In my experience, grief has a face...two to be exact. My dad died first...about a year-and-a-half before my mom did. I still have the last photo I took of him after he left the ICU, recovering from a serious stroke. I snapped it, left, and never saw him alive again. With my mom, it’s different...because, well, my mom was quite different (in the best way possible). I saved all these ridiculous emails she used to forward me...you know the ones I’m talking about...half news, half inspirational, half “you’ve got to see this,” and somehow always 100% my mom. Sometimes I’ll go back and read them just to feel connected to her again...like she just sent them and I’m catching up. It’s been ten years now, and almost everything still reminds me of them. Which is both sweet, but it can also be quite brutal.
Then there’s a different kind of breaking...what some people call moral injury. It’s not just pain, but the pain of a violated conscience. It’s what happens when you witness harm, participate in something that betrays your values, or realize you couldn’t protect someone you wanted to protect. For me, it’s been all of the above, particularly with my second career in Christian ministry: betrayal by leadership, harm done by “the institution”, hypocrisy that made my stomach turn, moments where “the right thing” got drowned out by politics, image management, and the endless quest for money and power. Eventually I left... “politely” shown the door, really...from the tradition that first introduced me to the beauty of Jesus. That’s a weird sentence to write. It still stings...quite a bit. But it has also shaped me.

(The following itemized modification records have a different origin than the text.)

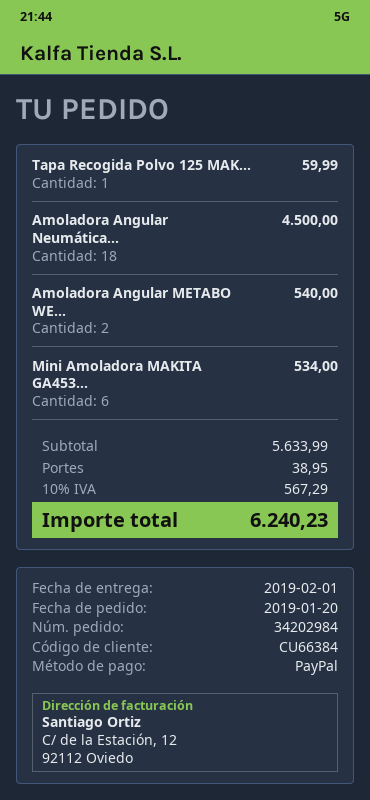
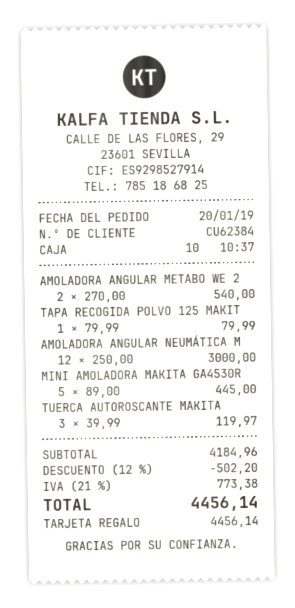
customer number: CU66384 -> CU62384
payment method: PayPal -> gift card
Tapa Recogida Polvo 125 MAK...: 1 for 59.99 -> 1 for 79.99
Amoladora Angular Neumática...: 18 for 4500.00 -> 12 for 3000.00
Mini Amoladora MAKITA GA453...: 6 for 534.00 -> 5 for 445.00
TUERCA AUTOROSCANTE MAKITA: none -> 3 for 119.97
subtotal: 5633.99 -> 4184.96
discount: none -> 12% = 502.20
shipping: 38.95 -> none
tax: 10% = 567.29 -> 21% = 773.38
total: 6240.23 -> 4456.14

And then there’s this old-timey word...lament...or, for most of my life, my non-experience of lament. I was formed like most of us...by family, culture, church, the whole air we breathe...to believe that whining doesn’t fix anything. To be fair, there’s a kernel of truth in that. But lament isn’t complaining. Lament is what happens when you stop pretending everything is fine and tell the truth about what hurts...without numbing it, decorating it, or rushing to a silver lining. A lot of us were taught to skip lament and go straight to “I’m good.” Or straight to productivity. Or straight to spiritual bypassing—using spiritual words to avoid human feelings. And if that’s you, you’re not broken; that’s how you’ve been formed and guided to think and behave.
What I’m learning...slowly, sometimes stubbornly...is that when our stories breaks, we don’t heal by pretending the break didn’t happen. We heal by telling the truth about it, letting it be witnessed, and finding practices that can hold it without crushing us. Different traditions have known this for a long time.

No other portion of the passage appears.